How does any of this encourage the wealthier partner to marry the poorer partner? I can only see more poorer partners not getting married because the wealthier partner is scared of being taken advantage of.

Because the law isn’t there to encourage or discourage marriage. The marriage act around divorce is protecting the government from picking up the tab for that irresponsible man.

yes, marriage is useful and needed for certain next of kin type things. Like inheritance, death, lack of mental competency. It’s vital to recognise that cow,en hpwho take the financial penalty for having kids are recognised at divorce as an equal partner, so Vital if you have kids, or will have kids .

but in your example, nope not a lot of point to marriage. As another poster suggested, maybe marry quick once you are old to benefit form Iht law 🤷🏼‍♀️🤣.

I divorced in late 50s after 30 years of marriage. I would neither marry, or jointly own a house ever again no matter how much in love I was. I have 2 kids and it’d be a pig to deal with inheritance, or LPOA etc. I already became worse off after divorce - that was a fair settlement but we both ended up worse off, I’ve no intention of exposing myself to that at my age , but others might want to marry- each to their own.
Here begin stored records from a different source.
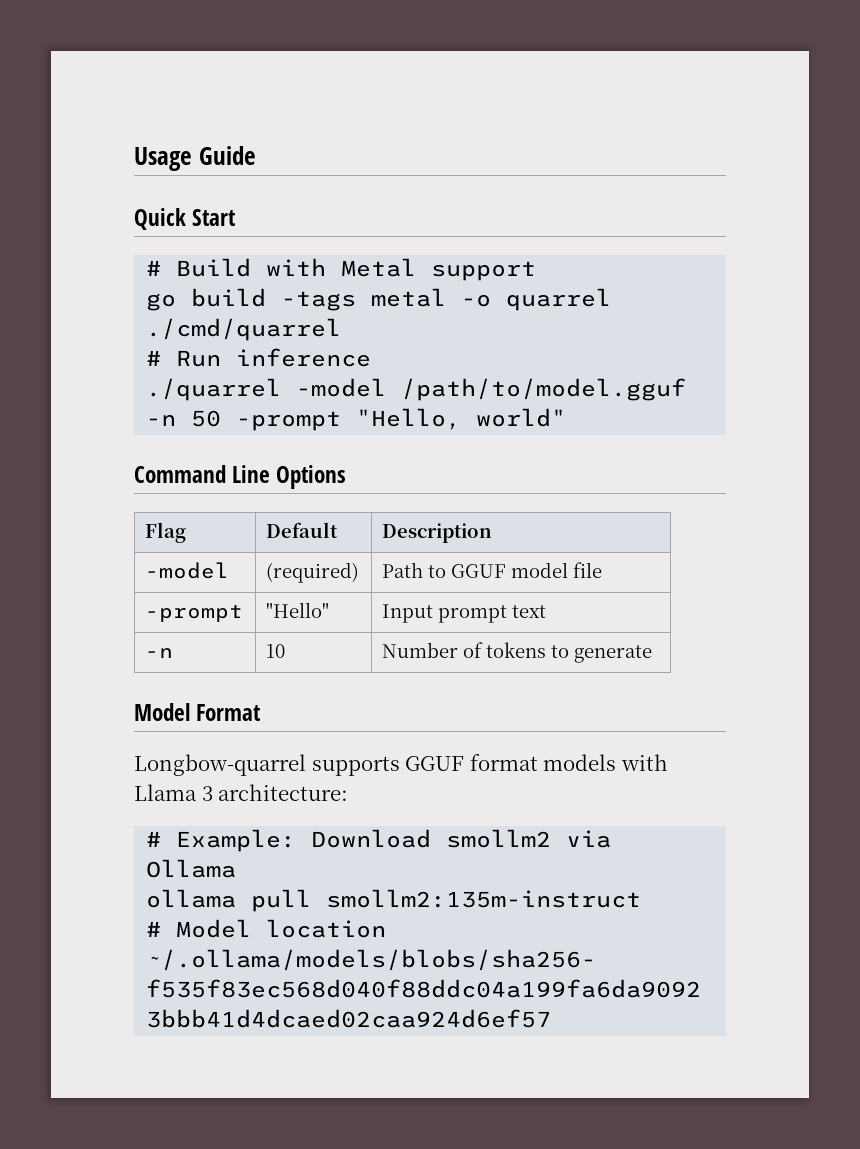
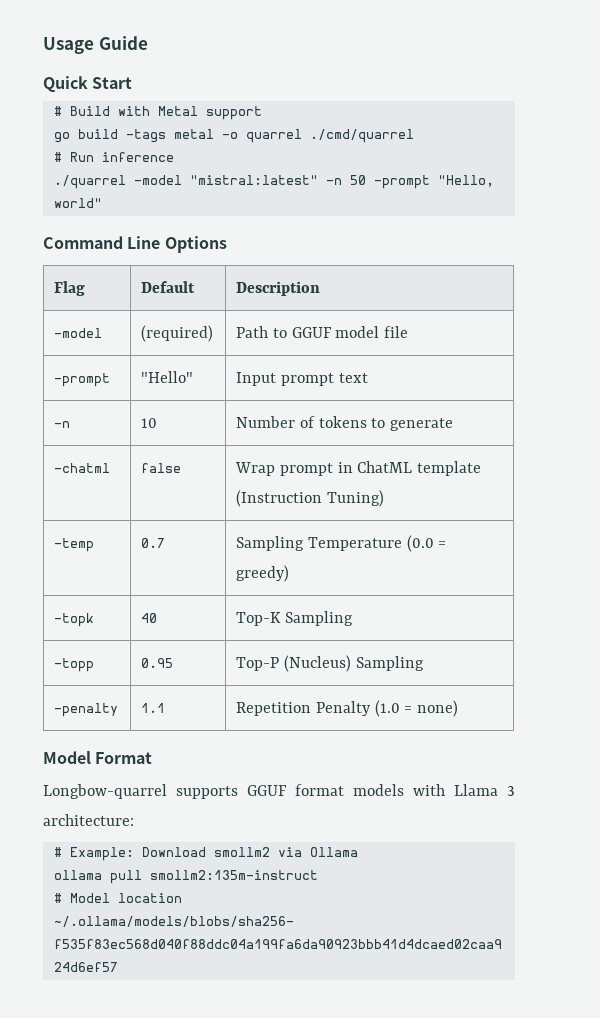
- ./quarrel -model /path/to/model.gguf -n 50 -prompt "Hello, world"
+ ./quarrel -model "mistral:latest" -n 50 -prompt "Hello, world"
+ -chatml | false | Wrap prompt in ChatML template (Instruction Tuning)
+ -temp | 0.7 | Sampling Temperature (0.0 = greedy)
+ -topk | 40 | Top-K Sampling
+ -topp | 0.95 | Top-P (Nucleus) Sampling
+ -penalty | 1.1 | Repetition Penalty (1.0 = none)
But I’d still get married if I was in my 20/30s and starting out with raising a family- I’d be stupid not to.

uncomfortablydumb53 · 23/01/2023 14:50

Direct all communication through the solicitors No point in trying to be amicable
Legally it's a short marriage
Instruct your solicitor to seek full financial disclosure when form E is issued
His pension and savings will be declared at that point and you can then decide along with your solicitor what is best for you
Remember every solicitors letter to negotiate with ex costs too
The legal owner of the dog is who the dog is Microchipped to, but obviously your wishes for dog will be taken into account
Good luck.. my divorce took 4 years!